Today is the first time I’ve found a way to expand the ringtones offering without the risk of forking over a lot of the green stuff.  So, in light of the good mood, I thought I’d share the love.

I’ve still got the Rolling Stones as my primary ringtone, but can flip over to Clapton or Heart with a couple of thumbstrokes.  Love it.

Oak Ridge Pity Center

I have to admit, the name fits.

The story about impending "physical activity" at the former Oak Ridge Mall is not one to get excited about; they’re going to drill a geothermal test loop.  They want to find out it it’s possible to more efficiently heat and cool that empty shell?  What could be more efficient that having it locked up, as it is now?

The real story here is not the storyline, nor the editorial that follows.  The story is that people — whether the people commenting online, or the editorial staff themselves — are blaming the city leadership for the fact that our city center is empty, forcing many Oak Ridgers to Knoxville to shop. 

Folks, the mall is privately owned.  Every time our city leadership has attempted to do anything to bring in fresh retail opportunities, citizens fire up a petition and hold a referendum to quash any government involvement in potential progress. 

Don’t blame our City Council; they’ve tried, but been stopped by referendum every time.  If you signed one of those petitions, or voted "no" in a referendum, look in the mirror for the leader who failed to fix our city’s biggest problem.

Next in the blame line are the few remaining anchors on the site, who’ve exercised their rights to say NO to potential new businesses who might increase competition to their stores.  But, with no competition, there’s also nothing to draw traffic, nothing to entice those stores to carry better lines of merchandise (we tend to get the cast-offs that didn’t sell elsewhere), no synergy.

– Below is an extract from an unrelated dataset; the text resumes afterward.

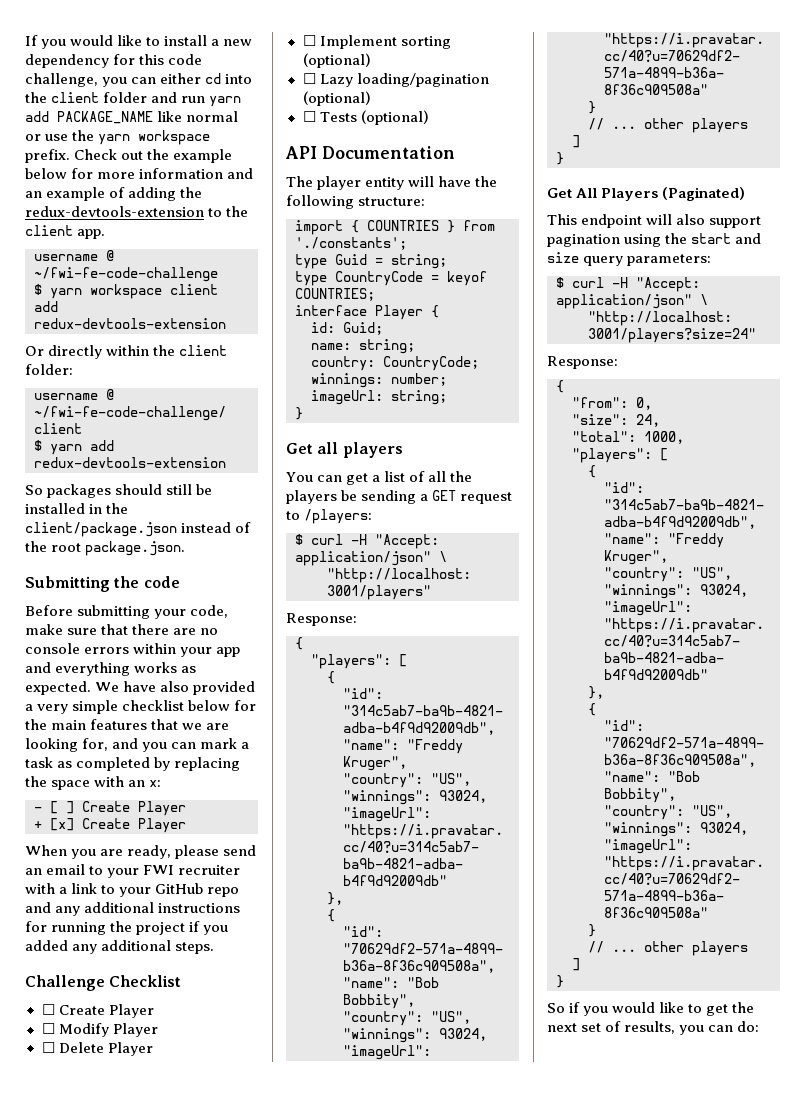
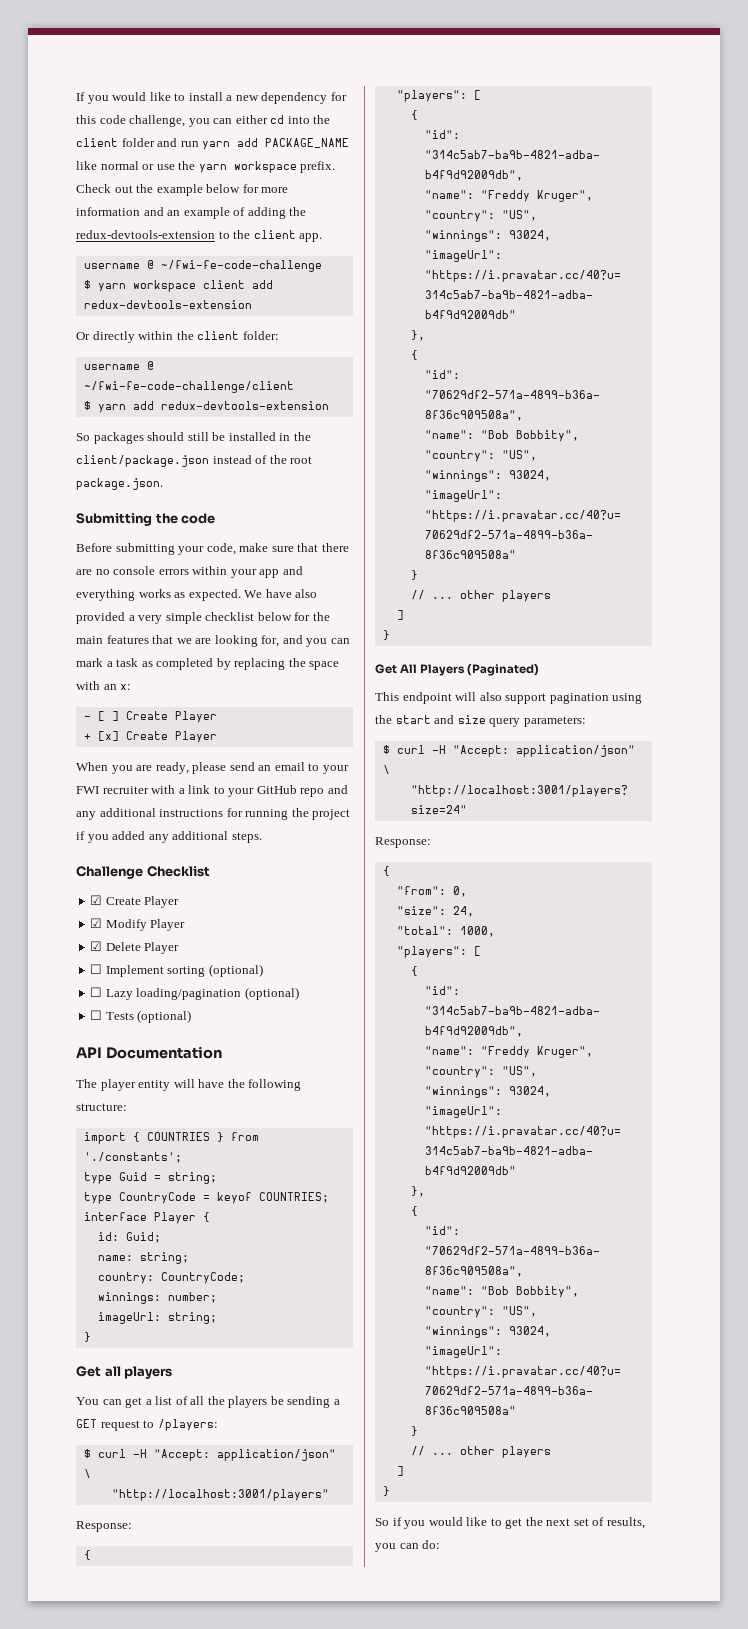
[41,1004,154,1018] [41,1023,55,1034] ☐ Create Player // ☐ -> [90,895,180,908] [90,918,103,928] ☑ Create Player // ☑
[41,1042,55,1053] ☐ -> [90,941,103,951] ☑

It would make just as much sense to blame the Oak Ridger.  After all, when the paper was locally owned, we had a vibrant shopping center.  The owner, publisher and editor lived here, shopped here, and helped set an example.  Today, none of those are true.  Therefore, it must be the newspaper’s fault, right?

No.  It’s our own fault.  The fault of the citizens who signed to govern by referendum.

If you’re going to throw someone out, that’s where you need to look.